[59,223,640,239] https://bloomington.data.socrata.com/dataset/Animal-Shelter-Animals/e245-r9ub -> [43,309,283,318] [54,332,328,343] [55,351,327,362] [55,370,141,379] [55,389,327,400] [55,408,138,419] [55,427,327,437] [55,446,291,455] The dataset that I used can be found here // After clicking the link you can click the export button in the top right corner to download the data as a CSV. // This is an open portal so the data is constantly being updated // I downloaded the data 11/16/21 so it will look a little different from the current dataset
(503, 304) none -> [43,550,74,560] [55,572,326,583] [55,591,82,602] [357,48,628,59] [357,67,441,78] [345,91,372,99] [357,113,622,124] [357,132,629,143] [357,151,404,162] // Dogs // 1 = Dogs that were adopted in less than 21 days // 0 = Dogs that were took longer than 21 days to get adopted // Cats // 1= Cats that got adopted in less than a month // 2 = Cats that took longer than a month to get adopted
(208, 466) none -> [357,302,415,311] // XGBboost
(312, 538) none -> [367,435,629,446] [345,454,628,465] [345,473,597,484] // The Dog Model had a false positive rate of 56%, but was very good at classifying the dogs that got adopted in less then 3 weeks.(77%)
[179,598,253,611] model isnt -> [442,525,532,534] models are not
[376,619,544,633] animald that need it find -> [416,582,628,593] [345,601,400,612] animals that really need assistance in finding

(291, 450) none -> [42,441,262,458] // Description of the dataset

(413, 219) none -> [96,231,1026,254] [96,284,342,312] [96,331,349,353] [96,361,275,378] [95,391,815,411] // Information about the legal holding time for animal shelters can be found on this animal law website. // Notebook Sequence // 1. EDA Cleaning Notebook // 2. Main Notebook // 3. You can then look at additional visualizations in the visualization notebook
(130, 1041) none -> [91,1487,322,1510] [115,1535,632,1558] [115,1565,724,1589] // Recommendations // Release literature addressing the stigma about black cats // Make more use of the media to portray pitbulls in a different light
----------------------------------------
Provide a verbatim copy of all the entries.

> [SOLUTION TO THIS PROBLEM]:
[59,223,640,239] https://bloomington.data.socrata.com/dataset/Animal-Shelter-Animals/e245-r9ub -> [43,309,283,318] [54,332,328,343] [55,351,327,362] [55,370,141,379] [55,389,327,400] [55,408,138,419] [55,427,327,437] [55,446,291,455] The dataset that I used can be found here // After clicking the link you can click the export button in the top right corner to download the data as a CSV. // This is an open portal so the data is constantly being updated // I downloaded the data 11/16/21 so it will look a little different from the current dataset
(503, 304) none -> [43,550,74,560] [55,572,326,583] [55,591,82,602] [357,48,628,59] [357,67,441,78] [345,91,372,99] [357,113,622,124] [357,132,629,143] [357,151,404,162] // Dogs // 1 = Dogs that were adopted in less than 21 days // 0 = Dogs that were took longer than 21 days to get adopted // Cats // 1= Cats that got adopted in less than a month // 2 = Cats that took longer than a month to get adopted
(208, 466) none -> [357,302,415,311] // XGBboost
(312, 538) none -> [367,435,629,446] [345,454,628,465] [345,473,597,484] // The Dog Model had a false positive rate of 56%, but was very good at classifying the dogs that got adopted in less then 3 weeks.(77%)
[179,598,253,611] model isnt -> [442,525,532,534] models are not
[376,619,544,633] animald that need it find -> [416,582,628,593] [345,601,400,612] animals that really need assistance in finding

(291, 450) none -> [42,441,262,458] // Description of the dataset

(413, 219) none -> [96,231,1026,254] [96,284,342,312] [96,331,349,353] [96,361,275,378] [95,391,815,411] // Information about the legal holding time for animal shelters can be found on this animal law website. // Notebook Sequence // 1. EDA Cleaning Notebook // 2. Main Notebook // 3. You can then look at additional visualizations in the visualization notebook
(130, 1041) none -> [91,1487,322,1510] [115,1535,632,1558] [115,1565,724,1589] // Recommendations // Release literature addressing the stigma about black cats // Make more use of the media to portray pitbulls in a different light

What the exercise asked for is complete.